- Frequency: Annual
- Location(s): Vancouver, British Columbia, Canada
- Years active: 2005-2013
- Budget: Non-Profit
- Organized by: Northern Voice Conference Societ
- Website: northernvoice.ca

= Northern Voice =

Northern Voice was an annual blogging, social software and online communities conference held in Vancouver, British Columbia, Canada from 2005 to 2013. The conference was organized by members of the Vancouver blogging community, who attempted to keep the event accessible to as many people as possible. Keynote speakers at Northern Voice included Anil Dash (then of Six Apart), Matt Mullenweg of WordPress, Nora Young of CBC Radio, Chris Messina, April Smith and Chris Wilson.

Northern Voice events:
- Northern Voice 2005 - February 19, 2005
- Northern Voice 2006 - February 11 and 12, 2006
- Northern Voice 2007 - February 23 and 24, 2007
- Northern Voice 2008 - February 22 and 23, 2008
- Northern Voice 2009 - February 20 and 21, 2009
- Northern Voice 2010 - May 7 and 8, 2010
- Northern Voice 2011 - May 13 and 14, 2011
- Northern Voice 2012 - June 15 and 16, 2012
- Northern Voice 2013 - June 14 and 15, 2013

== About Northern Voice ==
The idea for a Canadian blogging conference was first mentioned on Darren Barefoot's blog in March 2004.
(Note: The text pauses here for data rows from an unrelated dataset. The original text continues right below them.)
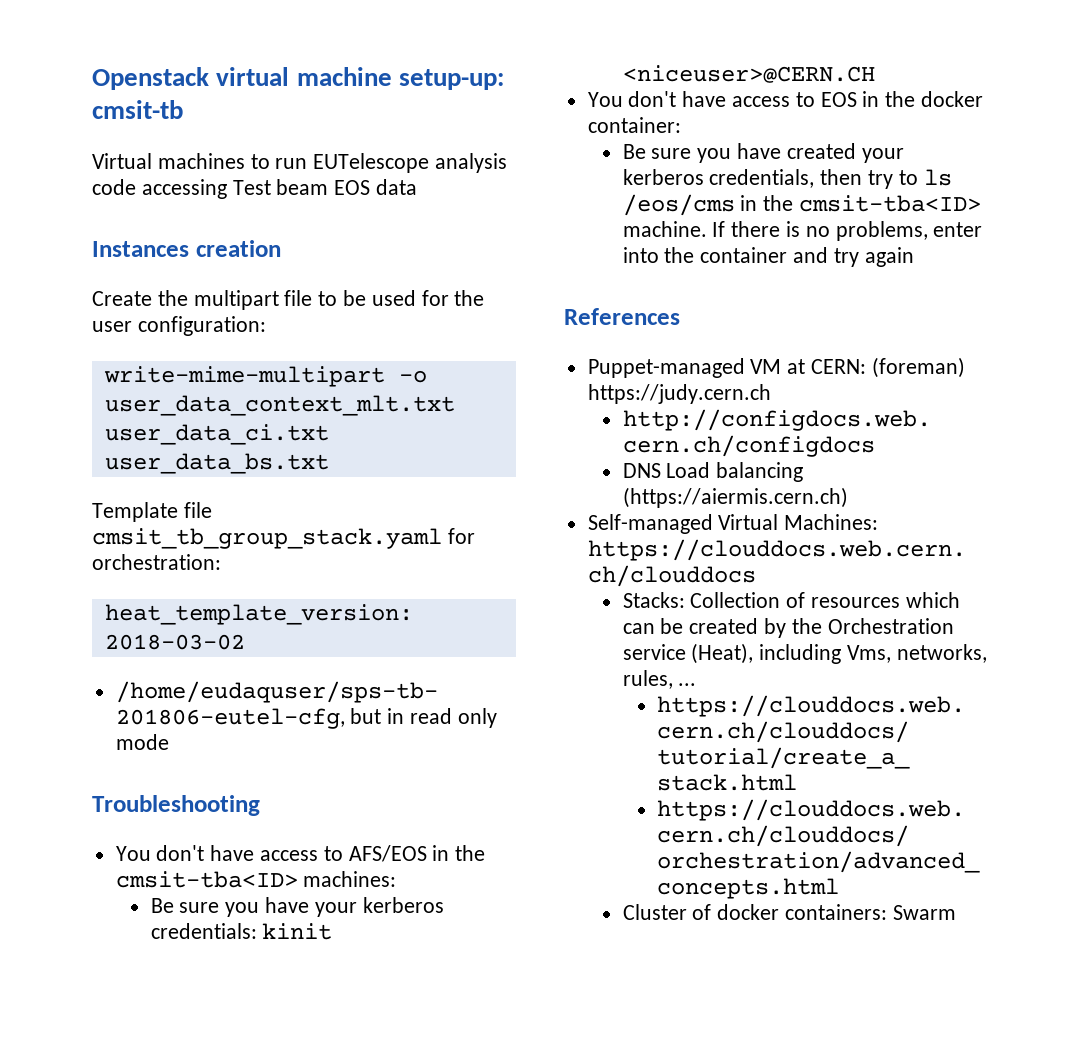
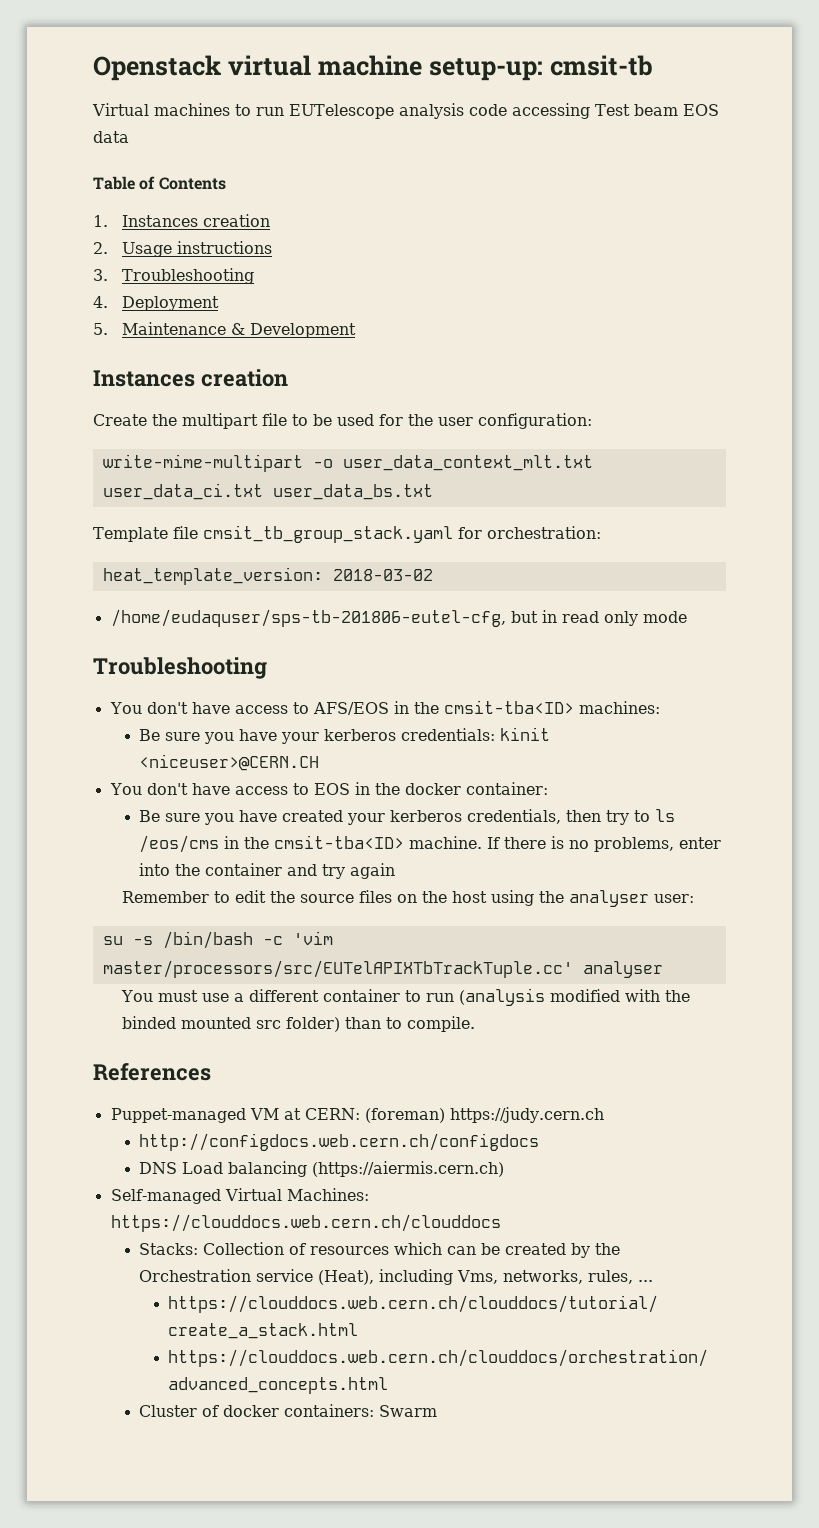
(418, 187) none -> [93,176,226,190] [93,214,270,227] [93,241,272,257] [93,268,254,284] [93,296,219,311] [93,322,356,338] // Table of Contents // 1. Instances creation // 2. Usage instructions // 3. Troubleshooting // 4. Deployment // 5. Maintenance & Development
(914, 257) none -> [121,890,694,907] [102,931,333,949] [102,960,663,978] [120,988,690,1006] [121,1016,475,1032] // Remember to edit the source files on the host using the analyser user: // su -s /bin/bash -c 'vim master/processors/src/EUTelAPIXTbTrackTuple.cc' analyser // You must use a different container to run (analysis modified with the binded mounted src folder) than to compile.

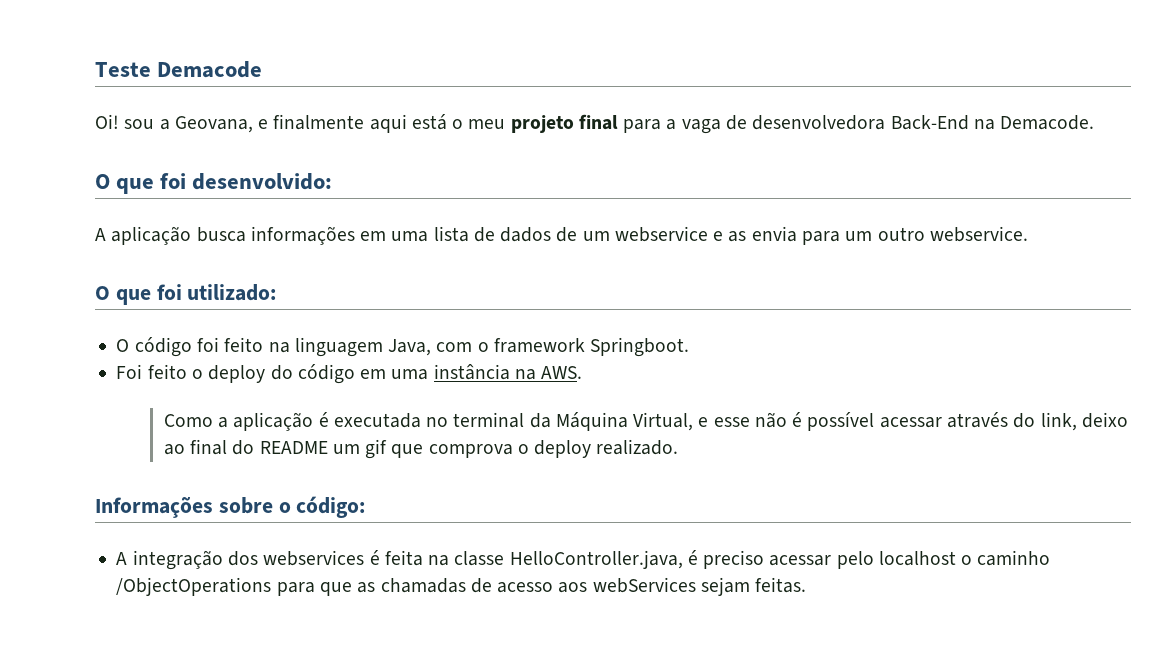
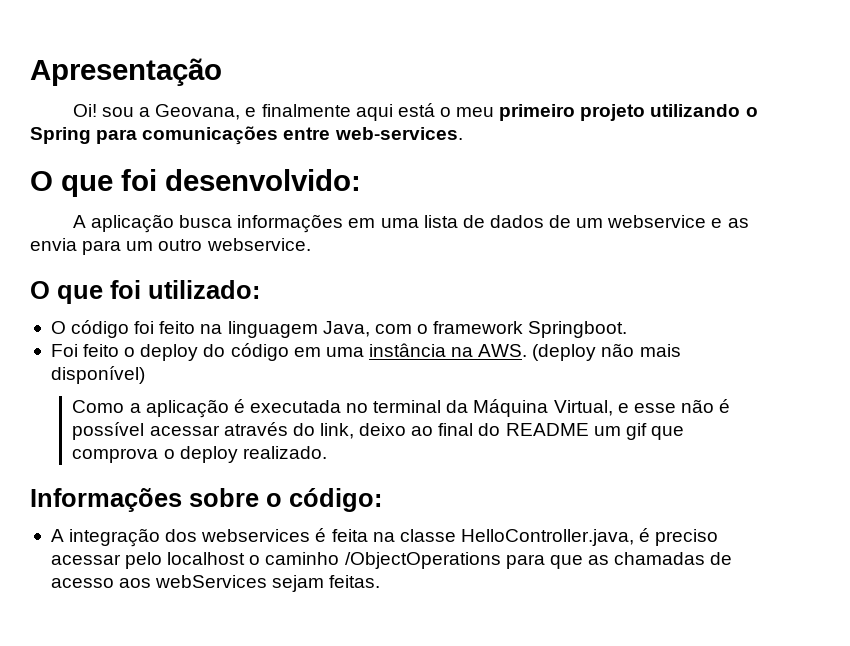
[95,61,263,78] Teste Demacode -> [30,58,222,86] Apresentação
[510,114,1095,134] projeto final para a vaga de desenvolvedora Back-End na Demacode. -> [499,104,758,121] [30,126,463,145] primeiro projeto utilizando o Spring para comunicações entre web-services.
(583, 372) none -> [532,343,681,361] [50,366,145,384] (deploy não mais disponível)

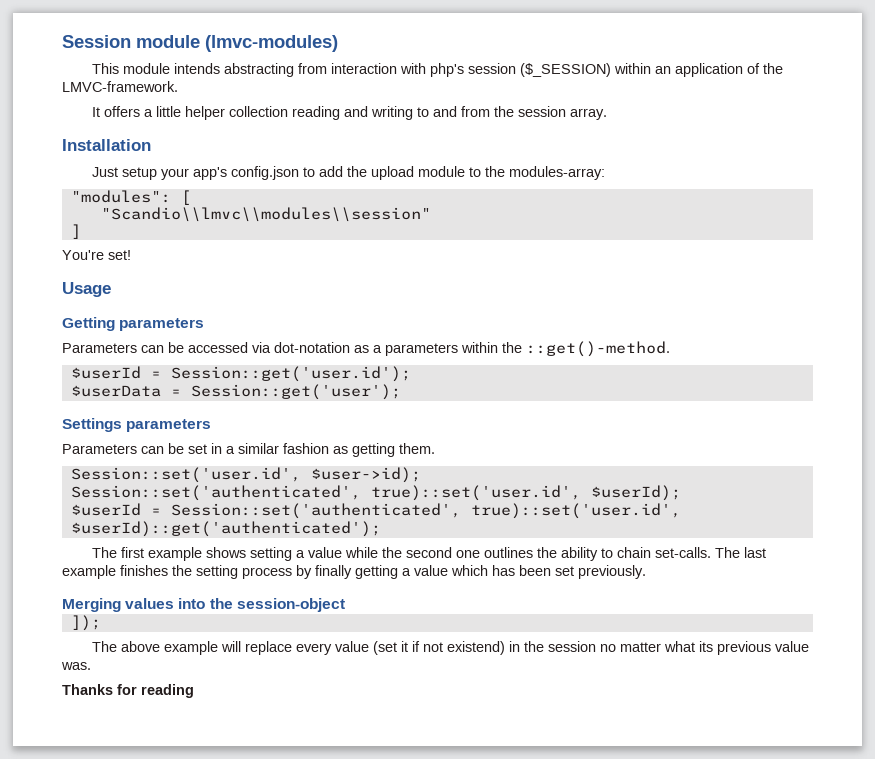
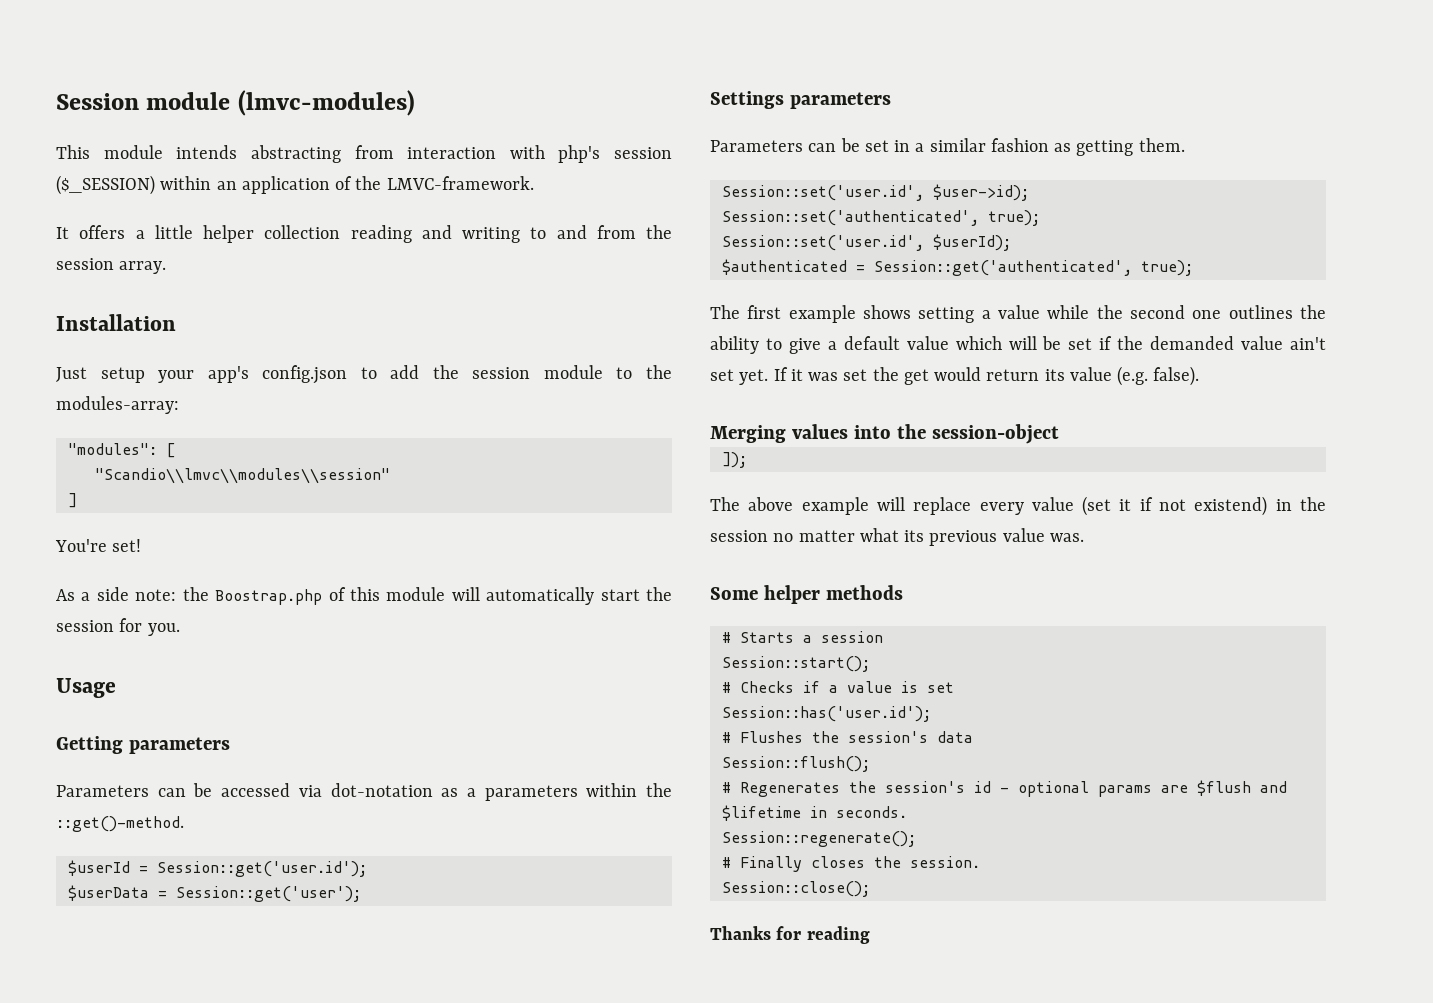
[371,166,415,180] upload -> [472,367,531,379] session
(131, 255) none -> [56,587,672,605] [56,618,180,636] // As a side note: the Boostrap.php of this module will automatically start the session for you.
[370,485,581,501] true)::set('user.id', -> [987,210,1040,226] [721,235,924,251] true); // Session::set('user.id',
[70,503,681,519] [70,521,381,537] $userId = Session::set('authenticated', true)::set('user.id', $userId)::get('authenticated'); -> [721,259,1193,276] $authenticated = Session::get('authenticated', true);
[617,547,767,558] [62,565,646,579] chain set-calls. The last example finishes the setting process by finally getting a value which has been set previously. -> [788,336,1326,354] [710,366,1200,386] give a default value which will be set if the demanded value ain't set yet. If it was set the get would return its value (e.g. false).
(91, 666) none -> [710,585,903,604] [721,631,883,643] [721,656,870,672] [721,681,954,693] [721,706,931,722] [721,731,973,743] [721,756,870,772] [721,780,1287,797] [721,805,907,821] [721,831,916,847] [721,856,980,872] [721,881,870,897] // Some helper methods // # Starts a session // Session::start(); // # Checks if a value is set // Session::has('user.id'); // # Flushes the session's data // Session::flush(); // # Regenerates the session's id - optional params are $flush and $lifetime in seconds. // Session::regenerate(); // # Finally closes the session. // Session::close();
Conference organizers included Darren Barefoot, Kris Krug, Brian Lamb, Cyprien Lomas, Boris Mann, James Sherret, Travis Smith, Julie Szabo, Roland Tanglao, Lauren Wood, Dale McGladdery, Shane Birley, Allyson McGrane, and Jonathon Narvey.

Northern Voice started as a one-day event, held on Saturdays. In 2007, a second day was added, for an unconference known as Moose Camp.

Discussion topics included "how blogging interacts with family life, education, travel, photography, community building and establishing professional profiles."